**Assigned task**
All records below must be written out exactly, with the pictures excluded.

**Dataset**
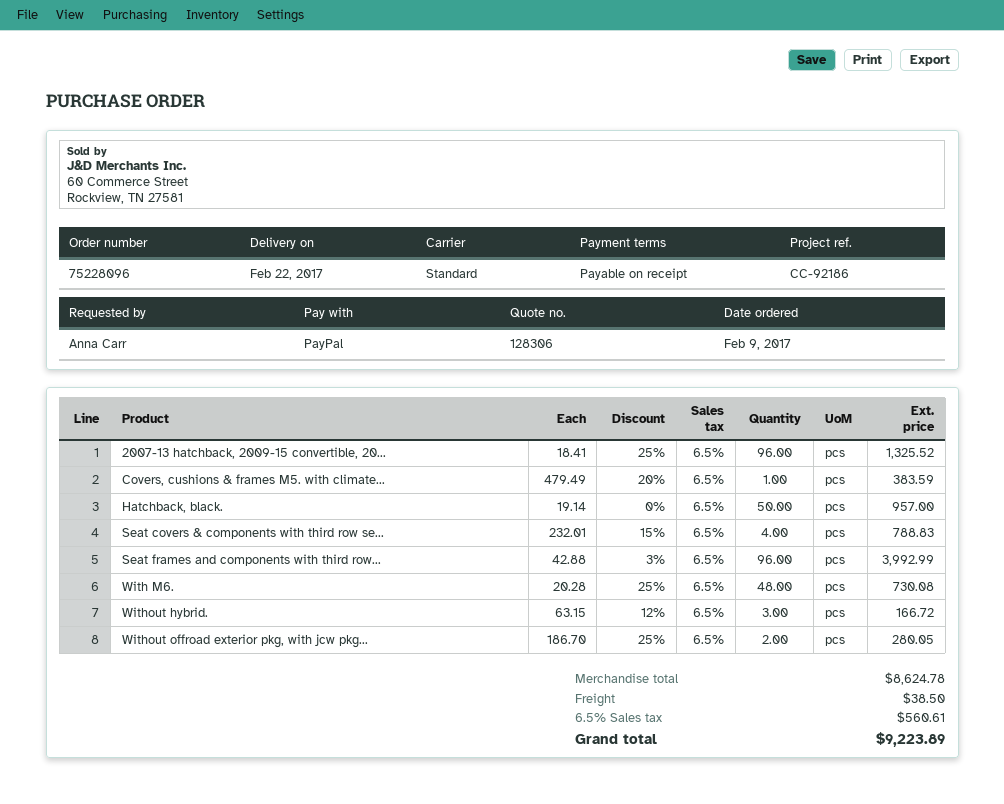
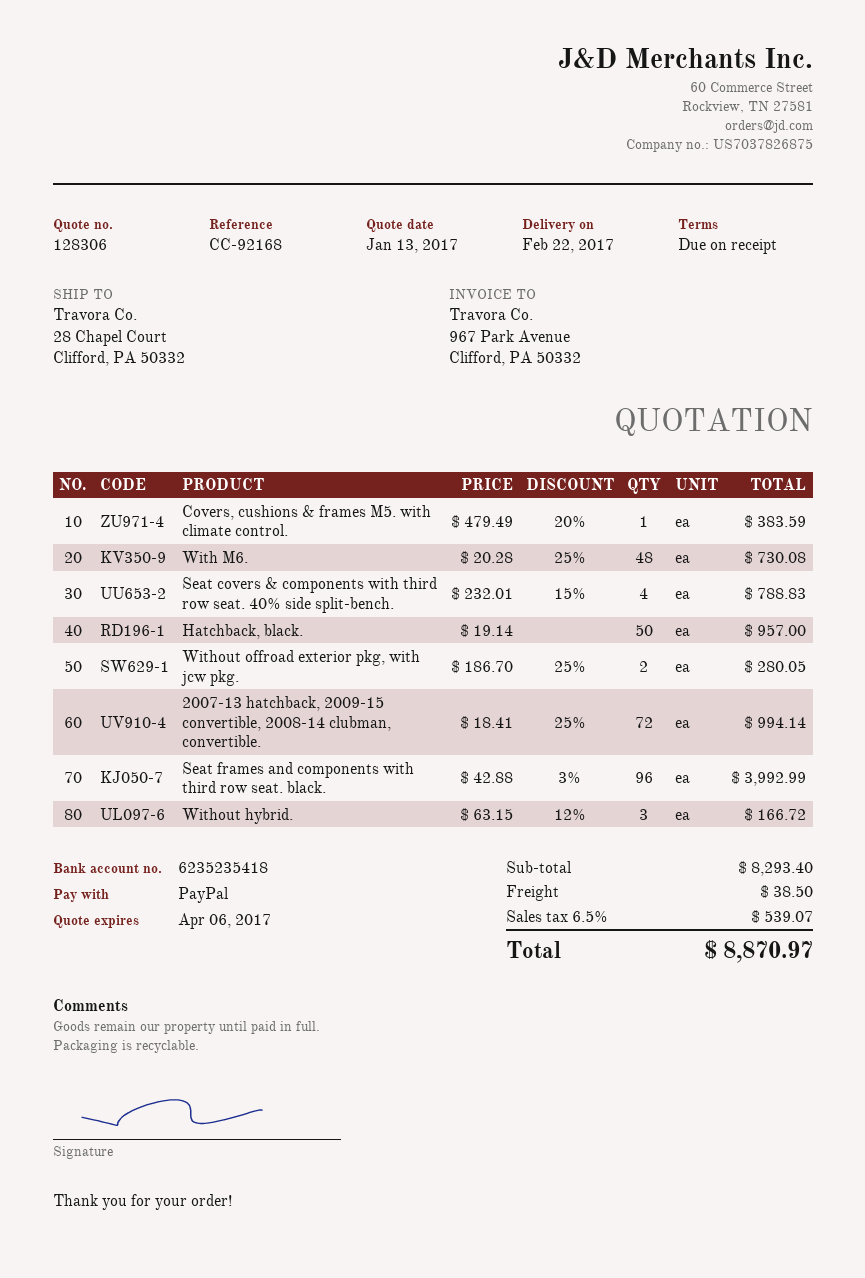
reference: CC-92186 -> CC-92168
2007-13 hatchback, 2009-15 convertible, 20...: 96 x 18.41 - 25% = 1325.52 -> 72 x 18.41 - 25% = 994.14
subtotal: 8624.78 -> 8293.40
tax: 6.5% = 560.61 -> 6.5% = 539.07
total: 9223.89 -> 8870.97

**Response below**
reference: CC-92186 -> CC-92168
2007-13 hatchback, 2009-15 convertible, 20...: 96 x 18.41 - 25% = 1325.52 -> 72 x 18.41 - 25% = 994.14
subtotal: 8624.78 -> 8293.40
tax: 6.5% = 560.61 -> 6.5% = 539.07
total: 9223.89 -> 8870.97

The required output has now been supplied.